The Clippers kept hope alive for a 3-seed and a banner with their come from behind victory over the Hornets. Here’s the Lob City Ledger over at ESPNLA.com from Jordan Heimer:
Blake Griffin’s rookie season was full of nights when he burst out of the gates only to fade late. Although no single Hornet defender could match his size and speed, Griffin was visibly frustrated by physical double teams, wearing him down with pressure and contact. After revving up the crowd with an early dunk over Public Enemy Jason Smith, Griffin was barely heard from again.
So much for getting Chris Paul a little rest. With the Clippers down 11 midway through the fourth, and their dreams of home-court advantage hanging in the balance, Paul orchestrated a decisive 26-8 run on which he either scored or assisted on all but one basket. Despite a gritty effort from Eric Gordon, Paul left little doubt which team ended up with the superior guard.

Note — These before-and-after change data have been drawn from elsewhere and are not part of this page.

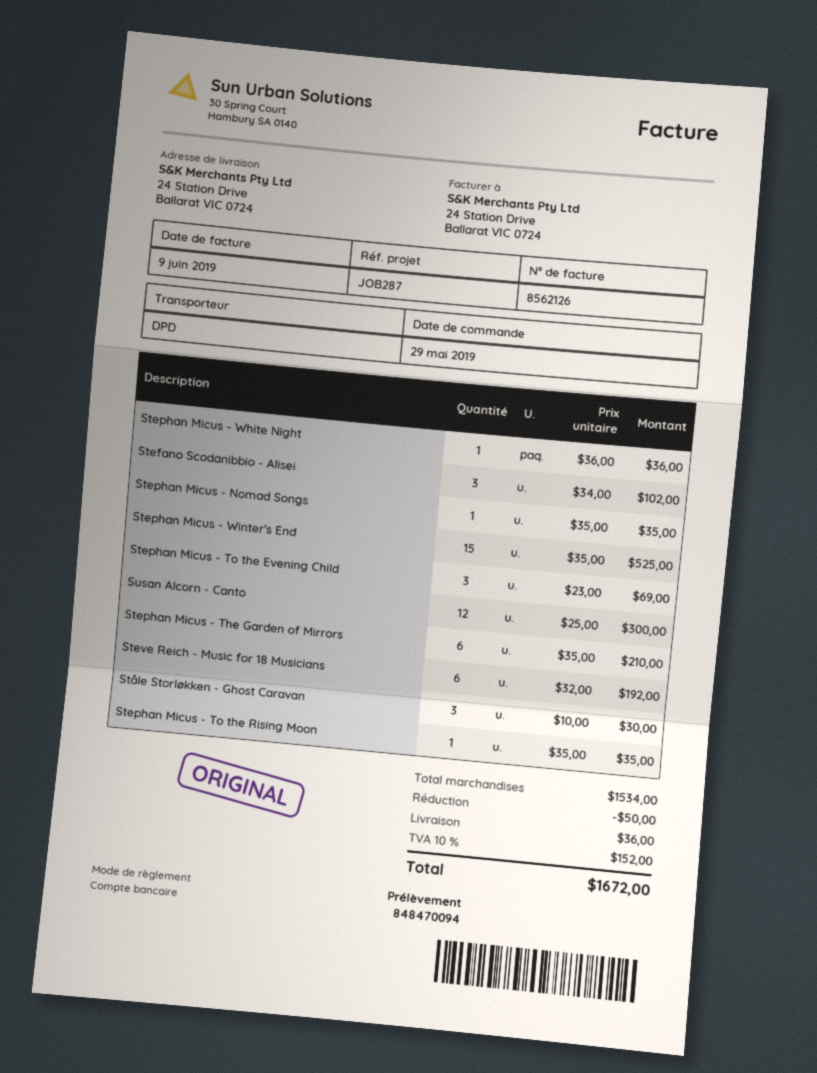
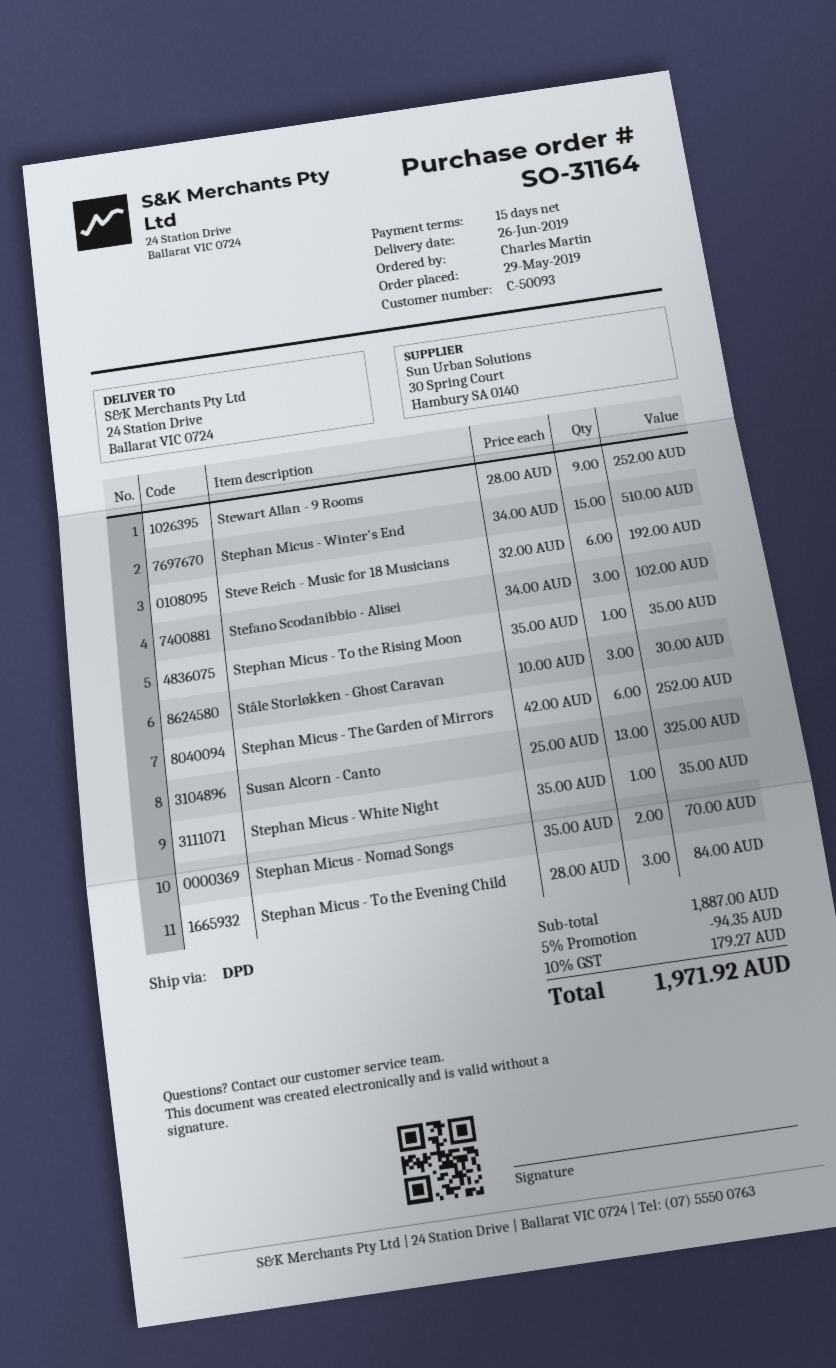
Stephan Micus - White Night: 1 x 36.00 = 36.00 -> 1 x 35.00 = 35.00
Stephan Micus - Nomad Songs: 1 x 35.00 = 35.00 -> 2 x 35.00 = 70.00
Stephan Micus - Winter's End: 15 x 35.00 = 525.00 -> 15 x 34.00 = 510.00
Stephan Micus - To the Evening Child: 3 x 23.00 = 69.00 -> 3 x 28.00 = 84.00
Susan Alcorn - Canto: 12 x 25.00 = 300.00 -> 13 x 25.00 = 325.00
Stephan Micus - The Garden of Mirrors: 6 x 35.00 = 210.00 -> 6 x 42.00 = 252.00
Stewart Allan - 9 Rooms: none -> 9 x 28.00 = 252.00
subtotal: 1534.00 -> 1887.00
discount: 50.00 -> 94.35
shipping: 36.00 -> none
tax: 10% = 152.00 -> 10% = 179.27
total: 1672.00 -> 1971.92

After months struggling to escape comparison with the injured Chauncey Billups, Randy Foye has emerged as the team’s most trusted deep threat, shooting 3-pointers at an unconscious 46 percent clip in April. Most impressive on Sunday night was Foye’s ability to start hot, and then cool way down — at one point missing six consecutive shots — before burying three key 3’s in crunch time.

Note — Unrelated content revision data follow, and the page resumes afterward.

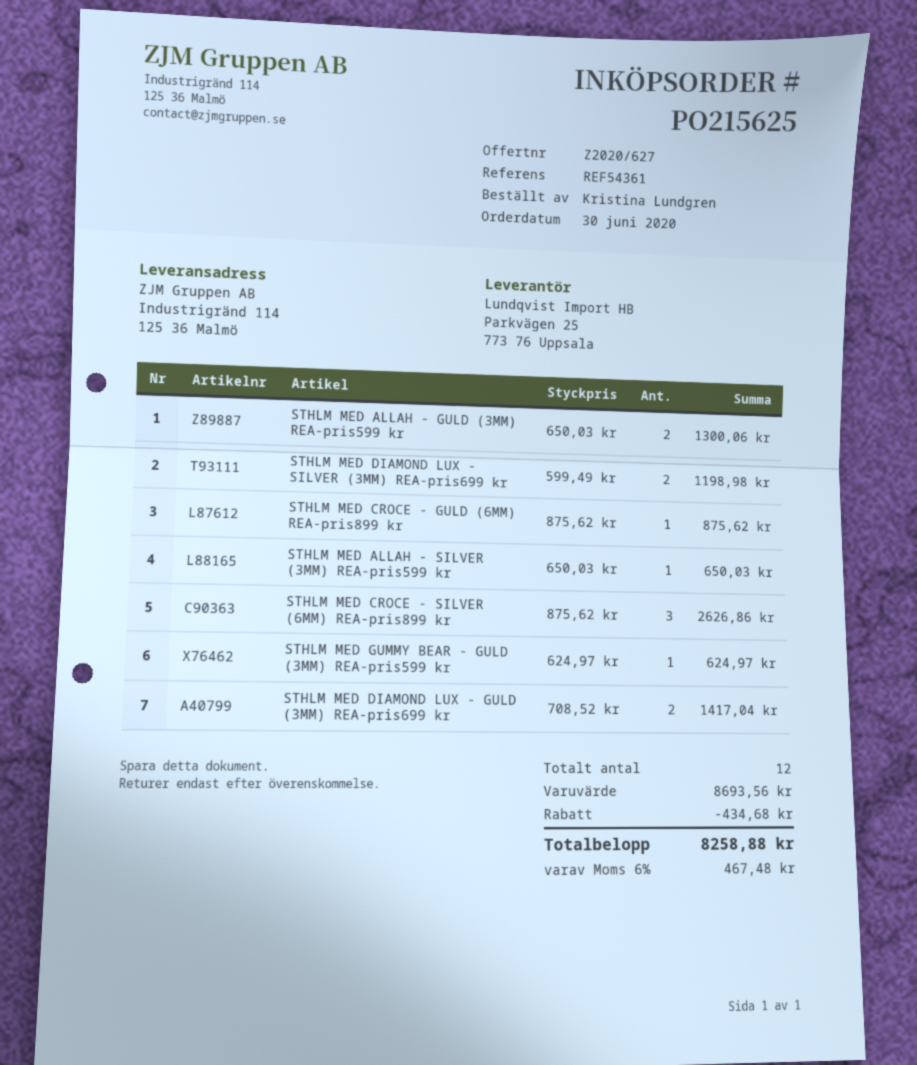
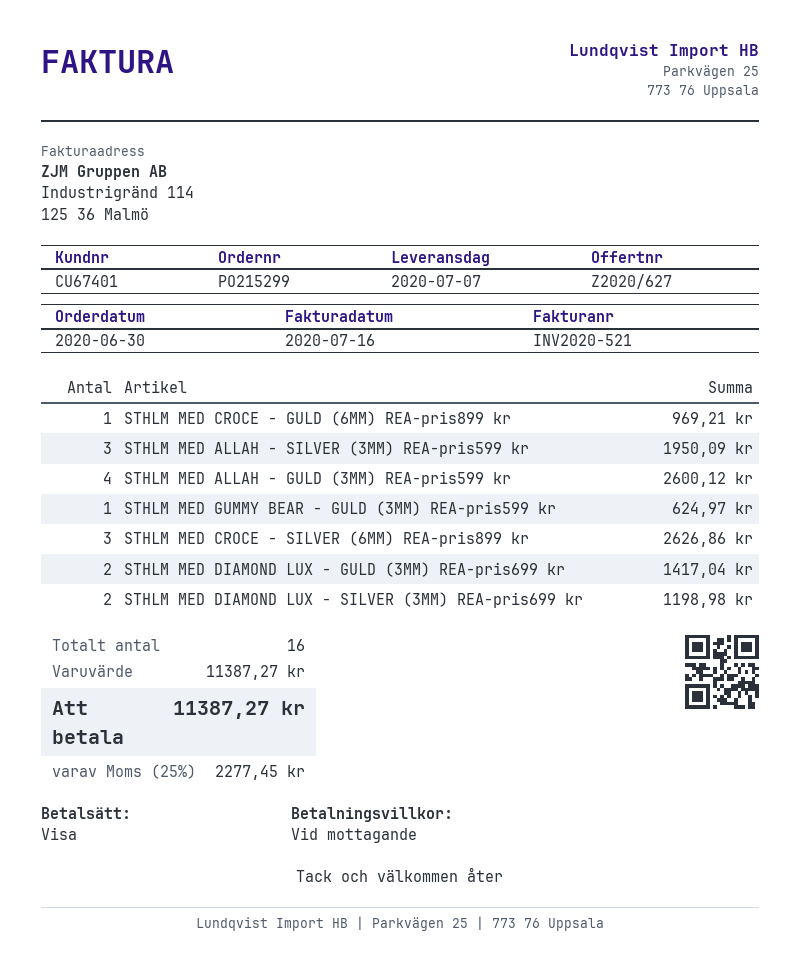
order number: PO215625 -> PO215299
STHLM MED ALLAH - GULD (3MM) REA-pris599 kr: 2 for 1300.06 -> 4 for 2600.12
STHLM MED CROCE - GULD (6MM) REA-pris899 kr: 1 for 875.62 -> 1 for 969.21
STHLM MED ALLAH - SILVER (3MM) REA-pris599 kr: 1 for 650.03 -> 3 for 1950.09
total quantity: 12 -> 16
subtotal: 8693.56 -> 11387.27
discount: 434.68 -> none
tax: 6% = 467.48 -> 25% = 2277.45
total: 8258.88 -> 11387.27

Eric Gordon, playing in L.A. for the first time since being traded last summer, was introduced to a round of warm applause. That enthusiasm dimmed noticably once Gordon began doing his familiar Human Cannonball number on the Clippers, barreling into the lane and drawing fouls. Al Farouq Aminu, who remains intriguing but incomplete, showed nice touch above the rim on two key putbacks.
If the Hornets are tanking — and moves to shut down Chris Kaman and Jarett Jack imply that they are — someone in the front office should tell Monty Williams. At a time when many teams have packed it in, the Hornets clearly relished a physical game against a team fighting for home court.